Brazilian singer-songwriter, actress and writer

Letícia Pinheiro de Novaes, best known as Letrux (born 5 January 1982), is a Brazilian singer-songwriter, actress and writer.

==Biography==
Born in Rio de Janeiro, Novaes studied acting at the Casa de Artes das Laranjeiras and literature at the Federal University of Rio de Janeiro. She approached music as a teenager, learning to play the guitar as a self-taught musician and founding the rock band Leticias and later the electronic music group Menage à trois. In 2008, she formed with her then boyfriend Lucas Vasconcellos the duo Letuce, with whom she recorded 3 albums.

In 2017, she embarked on a solo career, adopting the pseudonym Letrux. Her debut album, Letrux em Noite de Climão, won the Multishow Brazilian Music Award in the Best Album category. The album was also included in the list of the 10 best Brazilian albums of 2017 published by Rolling Stone.
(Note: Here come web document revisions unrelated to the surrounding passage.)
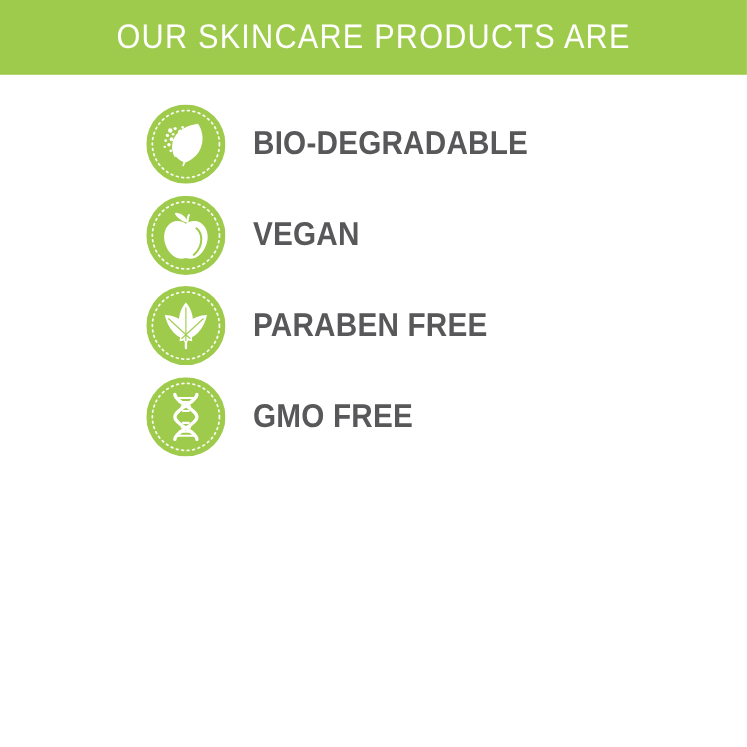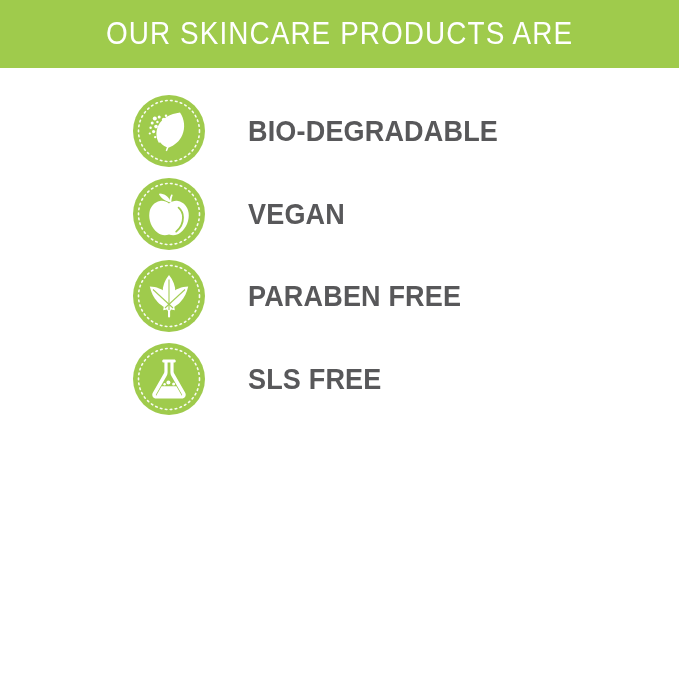"BIO-DEGRADABLE" .claim-row { gap: 18px -> none }
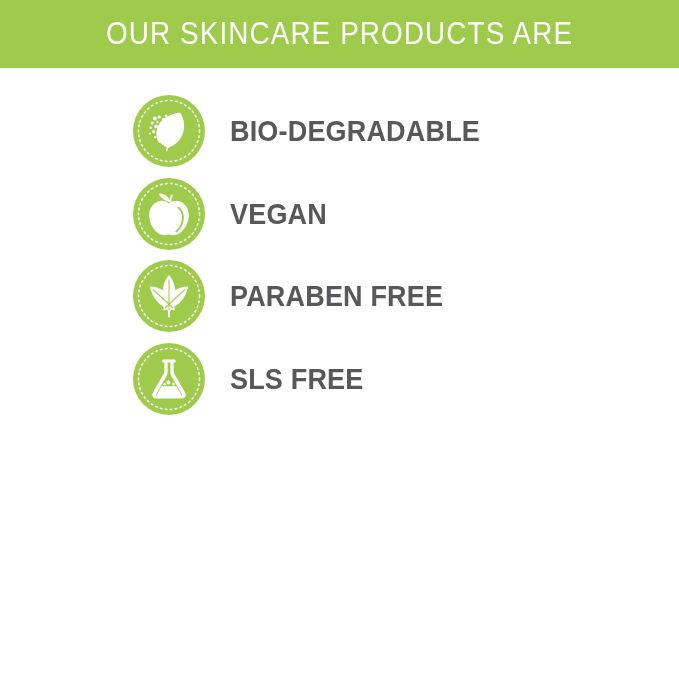"GMO FREE" div.claim-row { html: none -> <div> <div> <svg> <circle></circle> <circle></circle> <g> <path></path> <path></path> <g> <path></path> <path></path> <path></path> <path></path> <path></path> <path></path> <path></path> <path></path> </g> </g> </svg> </div> <div>GMO FREE</div> </div> }
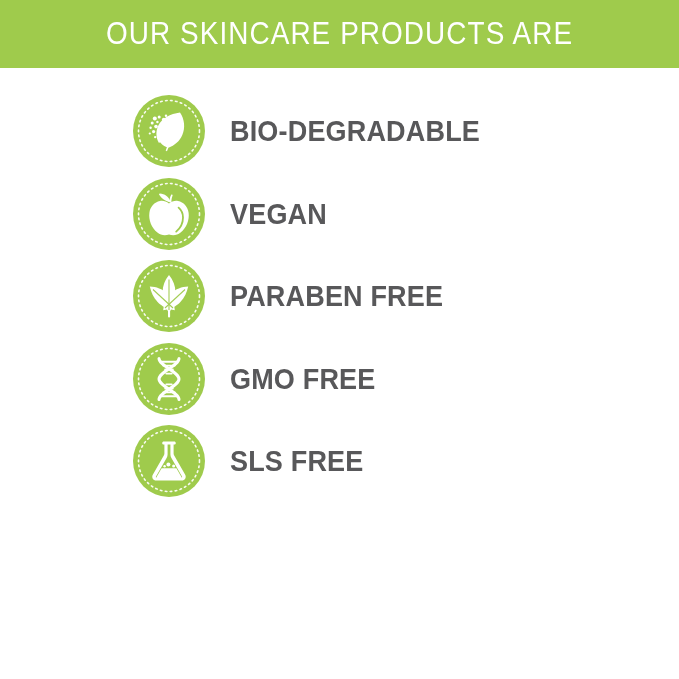"SLS FREE" div.claim-row { html: <div> <div> <svg> <circle></circle> <circle></circle> <g> <path></path> </g> <path></path> <g> <path></path> <circle></circle> <circle></circle> <circle></circle> </g> </svg> </div> <div>SLS FREE</div> </div> -> none }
In 2020, she released her second album, Letrux aos Prantos; the album was nominated for Best Portuguese Language Rock or Alternative Album at the 21st Annual Latin Grammy Awards. Her album Letrux como Mulher Girafa was chosen by the Associação Paulista de Críticos de Arte as one of the 50 best Brazilian albums of 2023.

As an actress, Novaes took part to several films and TV-series starting from 2010. Also a writer, in 2015 she published a collection of poems entitled Zaralha: Abri a Minha Pasta.

==Discography==
=== With Letuce ===
- Plano de Fuga pra Cima dos Outros e de Mim (2009)
- Manja Perene (2012)
- Estilhaça (2015)

=== Solo albums ===
- Studio albums
- Letrux em Noite de Climão (2017)
- Letrux aos Prantos (2020)
- Letrux como Mulher Girafa (2023)

- Live albums
- Letrux em Noite de Climão - Ao Vivo (2019)

- Collections
- Letrux em Noite de Pistinha (2019)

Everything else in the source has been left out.